Objective: This study aims (1) to assess how and why ATs are currently used in physical therapy in patients with COPD and (2) to determine which barriers and facilitators are of relevance for optimal implementation of ATs during the clinical reasoning process of physical therapists in patients with COPD.
Methods: A cross-sectional study was used to evaluate the implementation of ATs in physical therapy. Included participants were physical therapists who were affiliated with Chronisch ZorgNet and had a specialization in COPD treatment. The survey content was based on the Consolidated Framework for Implementation Research, the theory of planned behavior, the framework "experiences of patients with commercially available ATs," and the Koninklijk Nederlands Genootschap voor Fysiotherapie guidelines for COPD. Physical therapists were questioned via a digital survey.

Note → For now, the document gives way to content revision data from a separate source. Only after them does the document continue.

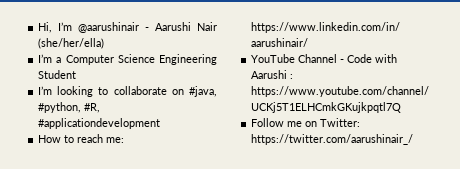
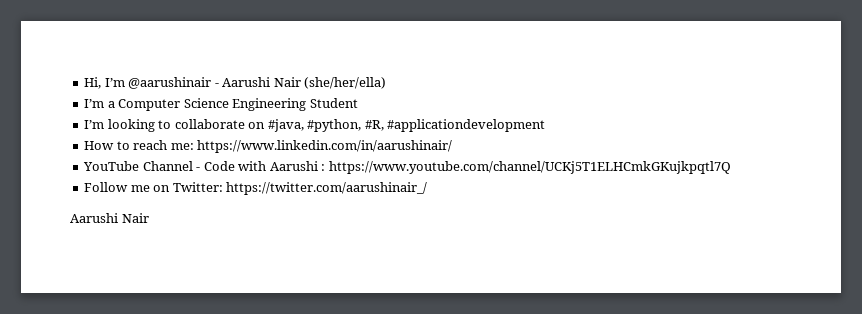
(414, 139) none -> [70,213,149,223] // Aarushi Nair

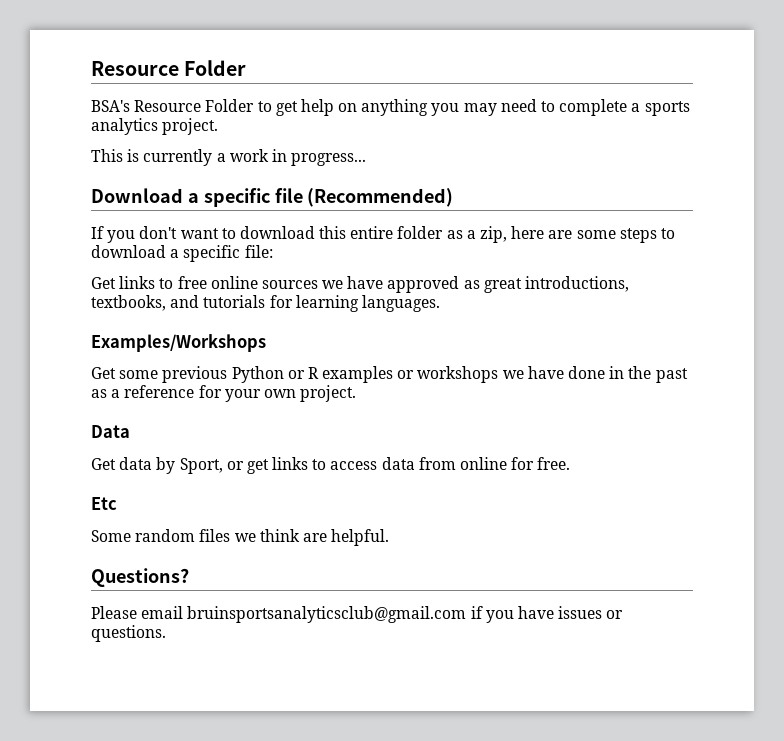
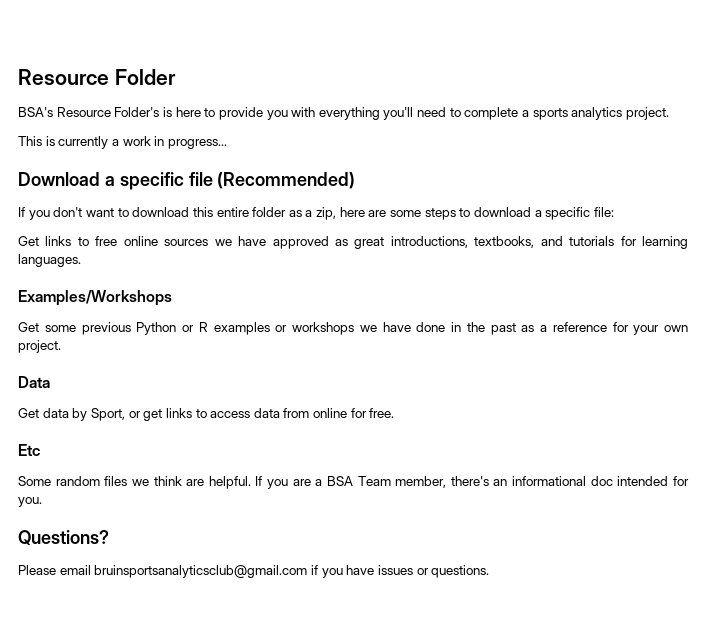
[205,99,497,116] Folder to get help on anything you may -> [114,107,414,120] Folder's is here to provide you with everything you'll
(390, 537) none -> [255,476,690,489] [18,497,42,507] If you are a BSA Team member, there's an informational doc intended for you.

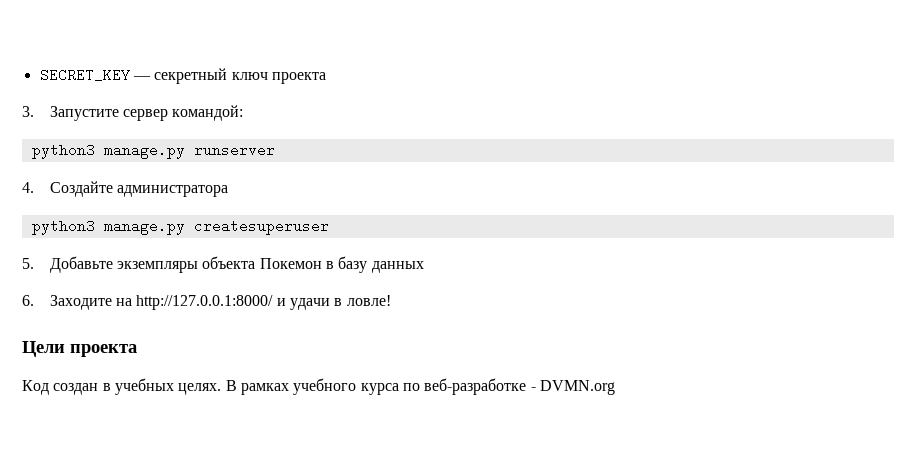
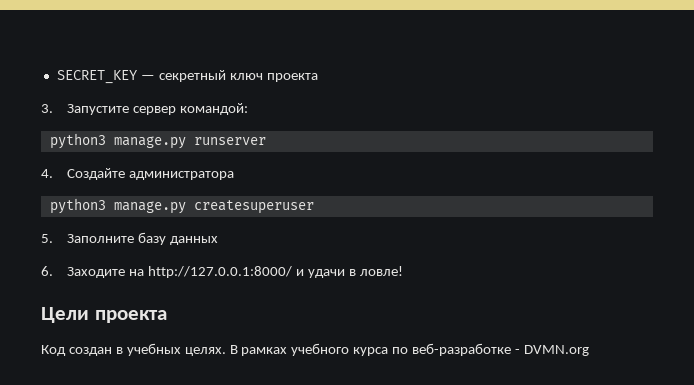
[49,256,334,273] Добавьте экземпляры объекта Покемон в -> [67,234,135,243] Заполните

Results: In total, 211 completed surveys were analyzed. Of the 211 participating physical therapists, 108 (51.2%) used ATs, whereas most of them (n=82, 75.9%) already used ATs before it was advised in the guidelines. Physical therapists indicated that the most important reason to use ATs is that they experience it as an added health care value. Both users and nonusers indicated that the most important reason why they do not use ATs is because their patients do not want to use an AT. The second reason was a lack of knowledge in the nonuser group. Moreover, both users and nonusers indicated that the implementation of ATs was not prepared and planned for within their center.
Conclusions: Overall, these results show that ATs are not yet fully implemented in the Dutch general physical therapy practice in patients with COPD, as recommended by current evidence-based guidelines. Physical therapists need guidance for the successful implementation of ATs. This could be accomplished by providing training for physical therapists, integrating ATs into the education of (future) physical therapists, and providing support during the implementation process of ATs for both the physical therapists and management.